◆ TASK DIRECTIONS:
Supply the number of lines below containing "Model", nothing else.

◆ DATA UNDER STUDY:
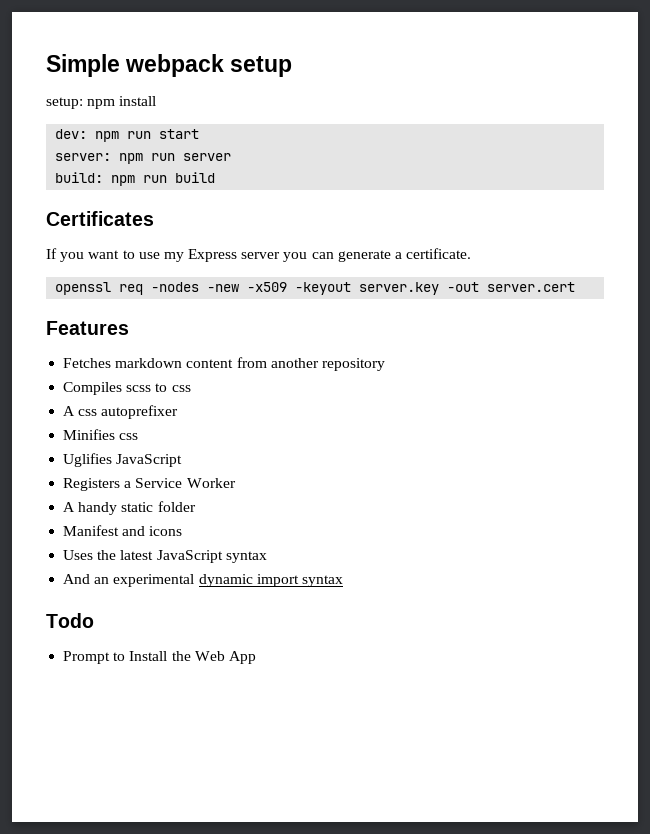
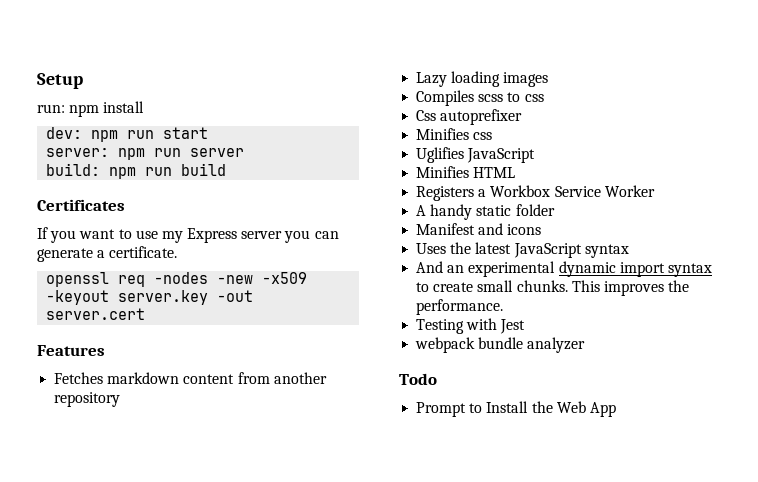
[46,54,293,77] [46,97,83,109] Simple webpack setup // setup: -> [37,73,83,89] [37,104,65,113] Setup // run:
(385, 364) none -> [416,71,549,87] // Lazy loading images
[63,406,98,416] A css -> [416,110,437,121] Css
(183, 460) none -> [416,166,516,178] // Minifies HTML
(132, 484) none -> [490,185,551,197] Workbox
(343, 581) none -> [416,280,690,296] [416,299,504,315] [416,318,526,334] [415,337,586,353] to create small chunks. This improves the performance. // Testing with Jest // webpack bundle analyzer

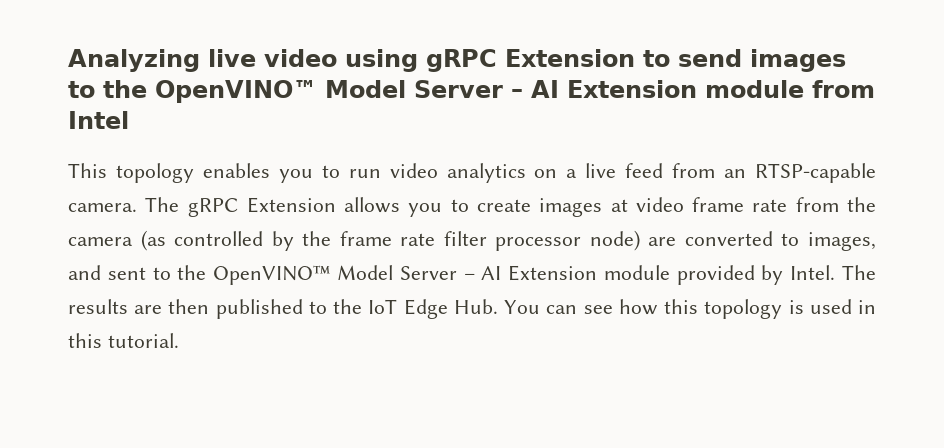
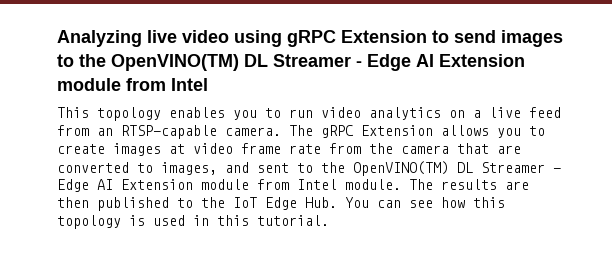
[155,80,523,103] OpenVINO™ Model Server – -> [111,54,411,71] OpenVINO(TM) DL Streamer - Edge
[140,230,640,251] (as controlled by the frame rate filter processor node) -> [457,143,489,154] that
[213,265,836,285] OpenVINO™ Model Server – AI Extension module provided by Intel. -> [353,161,561,176] [57,179,401,192] OpenVINO(TM) DL Streamer - Edge AI Extension module from Intel module.

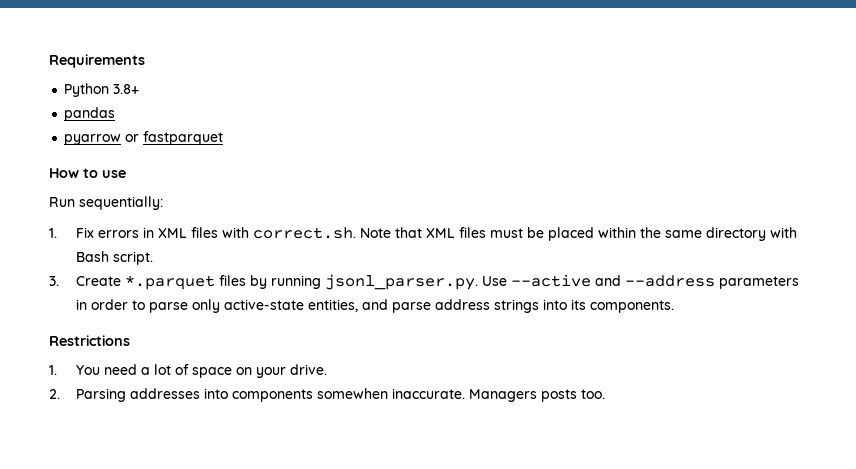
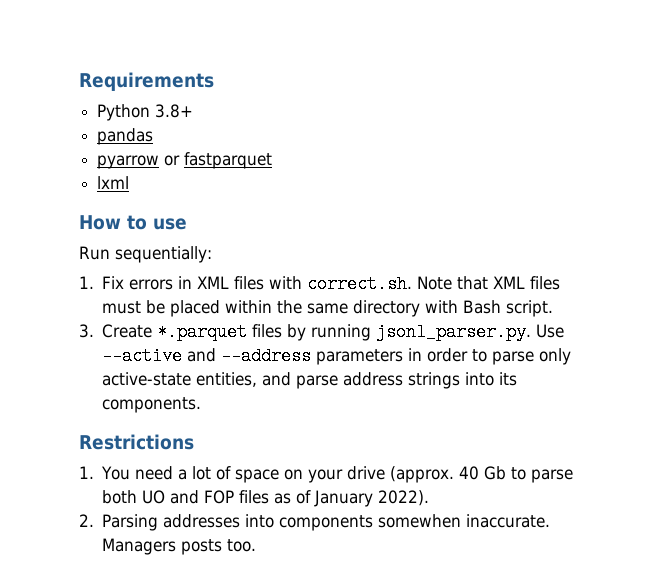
(224, 138) none -> [97,176,130,189] // lxml
[290,364,328,375] drive. -> [347,466,574,483] [102,490,430,507] drive (approx. 40 Gb to parse both UO and FOP files as of January 2022).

◆ WORKED SOLUTION:
2